如果您是机器学习方面的小白,建议您还是先看看二分类和多分类算法的原理,先把公式都捯饬明白,不然看Python代码会头大的。我展示了自己的公式推导,这算是对代码的一个公式演绎。其实,我们在看别人的代码的时候一定要先熟悉他的程序逻辑(算法),然后再看他的对该程序的自定义数据部分,理清了这些再看具体的代码会事半功倍。
我感觉这两段程序锻炼了自己对python中numpy的使用以及使我有了一种向量化编程的思想。

二分类模型

在这里插入图片描述
这个程序有两个不同的实现方式
第一个是简单版本,很简单的numpy矩阵代码,引自猫图片的识别问题
可以当做范式去记忆。

# 
import numpy as np
import h5py
import matplotlib.pyplot as plt

train_data = h5py.File('./datasets/train_catvnoncat.h5', 'r')
test_data = h5py.File('./datasets/test_catvnoncat.h5', 'r')

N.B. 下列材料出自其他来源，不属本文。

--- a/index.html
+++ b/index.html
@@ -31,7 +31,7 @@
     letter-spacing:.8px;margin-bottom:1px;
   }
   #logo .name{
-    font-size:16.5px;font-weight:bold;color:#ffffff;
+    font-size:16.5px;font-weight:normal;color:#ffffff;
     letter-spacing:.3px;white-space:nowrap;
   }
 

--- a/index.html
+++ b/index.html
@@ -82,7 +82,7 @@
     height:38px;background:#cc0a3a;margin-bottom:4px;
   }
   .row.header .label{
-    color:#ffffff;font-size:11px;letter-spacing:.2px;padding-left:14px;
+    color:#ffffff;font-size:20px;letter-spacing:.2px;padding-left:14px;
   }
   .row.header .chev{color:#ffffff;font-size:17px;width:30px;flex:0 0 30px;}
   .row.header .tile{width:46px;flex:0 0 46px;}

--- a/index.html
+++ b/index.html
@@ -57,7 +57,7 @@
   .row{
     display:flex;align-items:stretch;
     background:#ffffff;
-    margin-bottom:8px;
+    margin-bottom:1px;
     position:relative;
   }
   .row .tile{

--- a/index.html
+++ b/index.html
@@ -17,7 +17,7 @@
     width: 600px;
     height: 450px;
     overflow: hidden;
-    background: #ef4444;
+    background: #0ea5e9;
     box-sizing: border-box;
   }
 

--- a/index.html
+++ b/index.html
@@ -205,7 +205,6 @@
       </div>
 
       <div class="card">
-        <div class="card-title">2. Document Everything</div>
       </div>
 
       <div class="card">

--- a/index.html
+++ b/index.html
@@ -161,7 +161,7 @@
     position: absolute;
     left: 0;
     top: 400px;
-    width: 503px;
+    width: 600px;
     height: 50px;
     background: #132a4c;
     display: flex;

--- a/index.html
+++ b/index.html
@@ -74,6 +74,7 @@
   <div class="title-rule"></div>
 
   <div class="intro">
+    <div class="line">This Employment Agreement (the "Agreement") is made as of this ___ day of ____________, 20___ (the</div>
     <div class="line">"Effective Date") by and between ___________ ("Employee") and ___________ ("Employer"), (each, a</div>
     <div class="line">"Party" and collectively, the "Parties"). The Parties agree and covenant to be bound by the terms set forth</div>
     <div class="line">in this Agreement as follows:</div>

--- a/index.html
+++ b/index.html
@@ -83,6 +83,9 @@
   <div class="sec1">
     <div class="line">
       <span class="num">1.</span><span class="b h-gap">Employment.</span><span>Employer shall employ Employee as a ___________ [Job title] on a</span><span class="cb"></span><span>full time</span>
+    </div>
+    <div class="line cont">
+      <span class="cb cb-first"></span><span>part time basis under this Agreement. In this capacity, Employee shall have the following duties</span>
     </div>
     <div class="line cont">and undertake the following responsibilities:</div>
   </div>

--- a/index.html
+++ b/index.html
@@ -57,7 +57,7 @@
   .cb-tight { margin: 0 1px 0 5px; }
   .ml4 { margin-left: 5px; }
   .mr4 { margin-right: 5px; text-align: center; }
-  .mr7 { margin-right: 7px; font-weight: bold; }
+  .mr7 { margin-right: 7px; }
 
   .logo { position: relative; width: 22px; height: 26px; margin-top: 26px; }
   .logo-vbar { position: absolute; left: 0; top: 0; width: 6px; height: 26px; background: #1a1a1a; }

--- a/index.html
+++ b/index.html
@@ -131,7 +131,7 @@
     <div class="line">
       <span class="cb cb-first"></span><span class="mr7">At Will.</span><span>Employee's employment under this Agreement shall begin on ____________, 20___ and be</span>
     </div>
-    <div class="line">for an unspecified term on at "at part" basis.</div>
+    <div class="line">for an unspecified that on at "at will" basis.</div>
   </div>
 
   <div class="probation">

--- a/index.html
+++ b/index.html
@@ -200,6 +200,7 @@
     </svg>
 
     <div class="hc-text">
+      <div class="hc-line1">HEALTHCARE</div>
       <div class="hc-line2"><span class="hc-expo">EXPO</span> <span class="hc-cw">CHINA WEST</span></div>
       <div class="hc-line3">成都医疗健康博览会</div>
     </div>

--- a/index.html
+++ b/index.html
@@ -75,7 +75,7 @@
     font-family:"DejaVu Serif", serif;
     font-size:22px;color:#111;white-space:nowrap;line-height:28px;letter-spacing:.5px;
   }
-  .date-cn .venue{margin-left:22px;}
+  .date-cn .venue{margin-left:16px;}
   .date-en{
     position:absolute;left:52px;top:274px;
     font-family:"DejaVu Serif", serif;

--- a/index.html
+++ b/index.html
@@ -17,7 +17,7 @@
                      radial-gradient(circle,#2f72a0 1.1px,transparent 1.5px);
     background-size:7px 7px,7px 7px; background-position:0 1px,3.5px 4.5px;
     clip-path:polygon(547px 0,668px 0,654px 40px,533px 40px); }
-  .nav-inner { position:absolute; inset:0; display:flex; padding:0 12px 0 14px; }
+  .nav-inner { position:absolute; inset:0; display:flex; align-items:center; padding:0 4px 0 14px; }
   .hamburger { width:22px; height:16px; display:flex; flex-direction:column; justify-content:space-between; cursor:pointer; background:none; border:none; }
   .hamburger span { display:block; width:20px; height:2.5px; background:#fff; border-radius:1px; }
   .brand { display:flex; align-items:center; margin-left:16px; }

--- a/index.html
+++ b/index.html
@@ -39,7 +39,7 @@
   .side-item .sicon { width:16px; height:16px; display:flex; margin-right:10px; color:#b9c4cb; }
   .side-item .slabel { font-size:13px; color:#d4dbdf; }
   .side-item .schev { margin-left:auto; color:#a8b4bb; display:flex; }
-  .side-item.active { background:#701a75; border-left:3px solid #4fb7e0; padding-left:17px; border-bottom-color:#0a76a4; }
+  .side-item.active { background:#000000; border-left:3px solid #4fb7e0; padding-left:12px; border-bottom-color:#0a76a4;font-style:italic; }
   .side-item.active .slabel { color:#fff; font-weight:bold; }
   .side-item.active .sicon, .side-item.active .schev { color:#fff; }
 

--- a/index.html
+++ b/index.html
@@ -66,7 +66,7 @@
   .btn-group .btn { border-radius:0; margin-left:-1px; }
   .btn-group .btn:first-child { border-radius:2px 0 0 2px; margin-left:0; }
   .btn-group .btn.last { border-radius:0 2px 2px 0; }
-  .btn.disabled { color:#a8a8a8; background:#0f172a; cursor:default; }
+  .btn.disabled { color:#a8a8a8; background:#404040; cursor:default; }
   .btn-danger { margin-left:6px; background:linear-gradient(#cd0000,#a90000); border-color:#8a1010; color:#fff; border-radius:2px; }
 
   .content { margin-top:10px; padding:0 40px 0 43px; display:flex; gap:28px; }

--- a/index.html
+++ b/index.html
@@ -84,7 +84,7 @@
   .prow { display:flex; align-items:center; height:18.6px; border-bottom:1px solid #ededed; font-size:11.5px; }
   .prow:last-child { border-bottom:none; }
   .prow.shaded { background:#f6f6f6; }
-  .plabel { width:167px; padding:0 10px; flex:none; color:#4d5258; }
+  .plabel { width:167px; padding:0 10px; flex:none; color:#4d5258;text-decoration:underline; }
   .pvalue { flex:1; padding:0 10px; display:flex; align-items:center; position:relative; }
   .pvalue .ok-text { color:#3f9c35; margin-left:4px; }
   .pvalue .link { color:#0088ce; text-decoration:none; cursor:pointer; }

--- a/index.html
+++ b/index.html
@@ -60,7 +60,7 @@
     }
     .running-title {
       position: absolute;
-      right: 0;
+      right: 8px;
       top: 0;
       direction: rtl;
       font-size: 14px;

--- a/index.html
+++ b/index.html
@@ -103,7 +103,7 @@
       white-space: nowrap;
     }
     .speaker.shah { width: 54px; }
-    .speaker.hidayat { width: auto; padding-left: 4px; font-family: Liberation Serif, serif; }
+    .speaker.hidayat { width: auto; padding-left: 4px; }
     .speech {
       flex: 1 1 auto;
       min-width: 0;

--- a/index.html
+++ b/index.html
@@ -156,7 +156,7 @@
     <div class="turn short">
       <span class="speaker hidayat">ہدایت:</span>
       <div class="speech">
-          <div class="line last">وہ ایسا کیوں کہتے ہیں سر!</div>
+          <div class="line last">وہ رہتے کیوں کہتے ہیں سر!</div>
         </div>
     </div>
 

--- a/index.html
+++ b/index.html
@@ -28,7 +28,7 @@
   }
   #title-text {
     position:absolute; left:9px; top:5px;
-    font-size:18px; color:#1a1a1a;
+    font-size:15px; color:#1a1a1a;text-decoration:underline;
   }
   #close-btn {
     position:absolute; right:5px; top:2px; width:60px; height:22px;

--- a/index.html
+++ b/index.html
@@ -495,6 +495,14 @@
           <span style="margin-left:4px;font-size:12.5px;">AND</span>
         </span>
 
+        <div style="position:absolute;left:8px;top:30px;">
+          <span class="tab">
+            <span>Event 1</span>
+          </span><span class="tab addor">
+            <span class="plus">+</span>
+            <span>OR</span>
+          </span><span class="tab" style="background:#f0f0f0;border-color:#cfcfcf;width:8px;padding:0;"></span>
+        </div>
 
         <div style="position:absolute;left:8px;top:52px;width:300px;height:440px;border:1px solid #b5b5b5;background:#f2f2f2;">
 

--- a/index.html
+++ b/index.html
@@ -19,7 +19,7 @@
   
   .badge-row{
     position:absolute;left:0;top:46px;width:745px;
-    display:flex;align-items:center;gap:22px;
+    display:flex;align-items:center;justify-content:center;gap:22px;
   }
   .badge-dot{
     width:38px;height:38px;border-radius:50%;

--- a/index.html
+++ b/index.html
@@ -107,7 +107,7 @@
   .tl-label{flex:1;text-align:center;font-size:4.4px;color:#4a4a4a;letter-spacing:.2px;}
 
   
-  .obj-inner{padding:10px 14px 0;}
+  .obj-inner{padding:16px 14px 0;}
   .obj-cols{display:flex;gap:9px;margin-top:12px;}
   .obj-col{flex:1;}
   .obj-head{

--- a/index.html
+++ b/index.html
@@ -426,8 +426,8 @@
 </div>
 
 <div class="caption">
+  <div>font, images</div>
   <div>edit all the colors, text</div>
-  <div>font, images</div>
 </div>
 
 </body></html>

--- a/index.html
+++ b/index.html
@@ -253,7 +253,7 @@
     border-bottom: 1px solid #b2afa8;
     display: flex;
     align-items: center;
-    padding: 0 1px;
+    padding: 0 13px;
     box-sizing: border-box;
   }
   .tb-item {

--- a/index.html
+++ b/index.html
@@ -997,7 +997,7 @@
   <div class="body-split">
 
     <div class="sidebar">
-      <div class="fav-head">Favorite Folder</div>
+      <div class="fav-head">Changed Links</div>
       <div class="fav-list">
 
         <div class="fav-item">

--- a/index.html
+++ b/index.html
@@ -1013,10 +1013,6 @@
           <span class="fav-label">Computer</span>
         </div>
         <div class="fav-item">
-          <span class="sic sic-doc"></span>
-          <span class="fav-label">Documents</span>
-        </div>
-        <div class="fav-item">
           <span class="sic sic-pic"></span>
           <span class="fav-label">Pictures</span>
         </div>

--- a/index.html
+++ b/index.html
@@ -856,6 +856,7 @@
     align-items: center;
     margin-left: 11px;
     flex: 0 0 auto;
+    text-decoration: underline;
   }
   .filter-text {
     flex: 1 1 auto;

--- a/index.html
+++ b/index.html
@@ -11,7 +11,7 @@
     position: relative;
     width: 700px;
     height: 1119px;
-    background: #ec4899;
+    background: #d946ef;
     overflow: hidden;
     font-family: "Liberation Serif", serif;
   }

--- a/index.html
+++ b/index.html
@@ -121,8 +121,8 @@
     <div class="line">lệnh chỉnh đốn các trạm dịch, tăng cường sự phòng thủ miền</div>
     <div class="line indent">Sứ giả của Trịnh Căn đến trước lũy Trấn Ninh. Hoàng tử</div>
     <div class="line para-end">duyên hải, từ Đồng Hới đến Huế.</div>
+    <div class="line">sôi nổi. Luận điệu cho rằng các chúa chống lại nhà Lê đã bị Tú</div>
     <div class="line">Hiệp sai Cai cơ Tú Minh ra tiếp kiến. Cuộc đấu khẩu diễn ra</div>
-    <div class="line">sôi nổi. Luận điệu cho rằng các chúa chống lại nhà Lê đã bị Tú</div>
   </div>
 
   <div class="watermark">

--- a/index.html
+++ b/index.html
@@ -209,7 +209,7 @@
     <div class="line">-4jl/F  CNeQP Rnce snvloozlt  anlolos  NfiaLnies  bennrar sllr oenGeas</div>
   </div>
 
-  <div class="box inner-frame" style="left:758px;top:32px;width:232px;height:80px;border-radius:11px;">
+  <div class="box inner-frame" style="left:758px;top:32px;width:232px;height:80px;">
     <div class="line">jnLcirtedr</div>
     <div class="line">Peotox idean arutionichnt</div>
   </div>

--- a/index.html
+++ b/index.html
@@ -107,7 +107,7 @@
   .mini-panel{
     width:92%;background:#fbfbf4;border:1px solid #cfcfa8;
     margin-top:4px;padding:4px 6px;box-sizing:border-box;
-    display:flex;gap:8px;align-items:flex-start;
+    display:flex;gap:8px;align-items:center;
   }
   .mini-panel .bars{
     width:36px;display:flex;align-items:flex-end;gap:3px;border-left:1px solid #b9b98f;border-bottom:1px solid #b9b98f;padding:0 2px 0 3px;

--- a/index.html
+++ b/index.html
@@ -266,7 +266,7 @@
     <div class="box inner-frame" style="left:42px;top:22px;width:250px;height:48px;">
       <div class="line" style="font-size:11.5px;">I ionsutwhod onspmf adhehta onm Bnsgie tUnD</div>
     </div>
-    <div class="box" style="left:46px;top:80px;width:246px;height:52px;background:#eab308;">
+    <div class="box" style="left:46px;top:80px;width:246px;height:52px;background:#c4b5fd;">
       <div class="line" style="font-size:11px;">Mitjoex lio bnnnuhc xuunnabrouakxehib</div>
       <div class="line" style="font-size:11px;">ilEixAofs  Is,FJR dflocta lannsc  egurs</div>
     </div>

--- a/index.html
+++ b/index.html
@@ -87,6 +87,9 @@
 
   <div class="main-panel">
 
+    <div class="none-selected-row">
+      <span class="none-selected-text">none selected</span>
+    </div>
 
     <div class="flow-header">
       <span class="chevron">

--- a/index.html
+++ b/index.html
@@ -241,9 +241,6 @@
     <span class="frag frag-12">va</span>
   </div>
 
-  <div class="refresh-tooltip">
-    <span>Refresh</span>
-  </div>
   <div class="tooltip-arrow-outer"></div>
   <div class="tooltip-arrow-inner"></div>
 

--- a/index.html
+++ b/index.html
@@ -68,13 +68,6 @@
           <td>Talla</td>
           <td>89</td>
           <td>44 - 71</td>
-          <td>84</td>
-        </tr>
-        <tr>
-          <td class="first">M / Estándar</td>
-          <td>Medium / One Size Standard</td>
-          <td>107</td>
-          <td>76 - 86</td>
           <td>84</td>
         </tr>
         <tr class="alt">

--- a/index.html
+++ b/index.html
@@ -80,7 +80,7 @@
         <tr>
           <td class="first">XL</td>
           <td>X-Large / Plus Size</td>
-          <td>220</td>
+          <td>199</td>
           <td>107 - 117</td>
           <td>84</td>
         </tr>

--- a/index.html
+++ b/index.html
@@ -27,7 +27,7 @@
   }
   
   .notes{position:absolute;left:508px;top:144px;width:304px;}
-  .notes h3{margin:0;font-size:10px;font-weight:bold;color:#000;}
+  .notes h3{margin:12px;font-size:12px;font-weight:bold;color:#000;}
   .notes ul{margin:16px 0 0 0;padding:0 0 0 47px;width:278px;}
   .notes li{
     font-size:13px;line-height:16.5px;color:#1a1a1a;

train_data_img = train_data['train_set_x'][:]
train_data_labels = train_data['train_set_y'][:]
test_data_img = test_data['test_set_x'][:]
test_data_labels = test_data['test_set_y'][:]

print(train_data_img.shape)
print(train_data_labels.shape)
print(test_data_img.shape)
print(test_data_labels.shape)

# 获取图像的数量,定义样本X矩阵的列数
m_train = train_data_img.shape[0]
m_test = test_data_img.shape[0]
# 把原来的图像3通道矩阵数据拉伸成一个列向量
# reshape()之后的矩阵元素个数要和之前的一致,一般规模会被指定在参数位置
# 如果有一个位置是-1,系统会自动的为其计算该维度值
# 应该根据实际情况指定-1的位置
train_data_img_one = train_data_img.reshape(m_train, -1).T
print(train_data_img_one.shape)
test_data_img_one = test_data_img.reshape(m_test, -1).T

# 数据标准化
train_data_sta = train_data_img_one / 255
test_data_sta = test_data_img_one / 255


# 定义sigmoid函数
def sigmoid(z):
    return 1.0 / (1 + np.exp(-z))


n_dim = train_data_sta.shape[0]
w = np.zeros((n_dim, 1))
b = 0


# 前向传播和误差计算
def propagate(w, b, X, y, lambd):
    Z = np.dot(w.T, X) + b
    A = sigmoid(Z)

    m = X.shape[1]
    # 在该步加入L2正则化项,需要计算w的F2范数,使用了np.dot(w.T,w)方法得到的结果是对的但是结果是(1,1)的矩阵,J应该是一个数
    # J = - 1.0 / m * (np.sum(y * np.log(A) + (1 - y) * np.log(1 - A)) - lambd / 2 * np.sum(w ** 2))
    J = - 1.0 / m * (np.sum(y * np.log(A) + (1 - y) * np.log(1 - A)) - lambd / 2 * np.dot(w.T, w))[0]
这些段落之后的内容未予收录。